_Assigned task:_ Exactly as given, transcribe each entry that follows.

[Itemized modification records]

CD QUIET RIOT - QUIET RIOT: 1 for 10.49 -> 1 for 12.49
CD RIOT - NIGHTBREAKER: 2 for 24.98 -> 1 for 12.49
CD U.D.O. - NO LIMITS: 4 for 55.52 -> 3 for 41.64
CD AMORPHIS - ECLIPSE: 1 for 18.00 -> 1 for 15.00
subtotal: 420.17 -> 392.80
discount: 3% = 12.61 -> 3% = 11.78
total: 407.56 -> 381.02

_Result for this exercise:_
CD QUIET RIOT - QUIET RIOT: 1 for 10.49 -> 1 for 12.49
CD RIOT - NIGHTBREAKER: 2 for 24.98 -> 1 for 12.49
CD U.D.O. - NO LIMITS: 4 for 55.52 -> 3 for 41.64
CD AMORPHIS - ECLIPSE: 1 for 18.00 -> 1 for 15.00
subtotal: 420.17 -> 392.80
discount: 3% = 12.61 -> 3% = 11.78
total: 407.56 -> 381.02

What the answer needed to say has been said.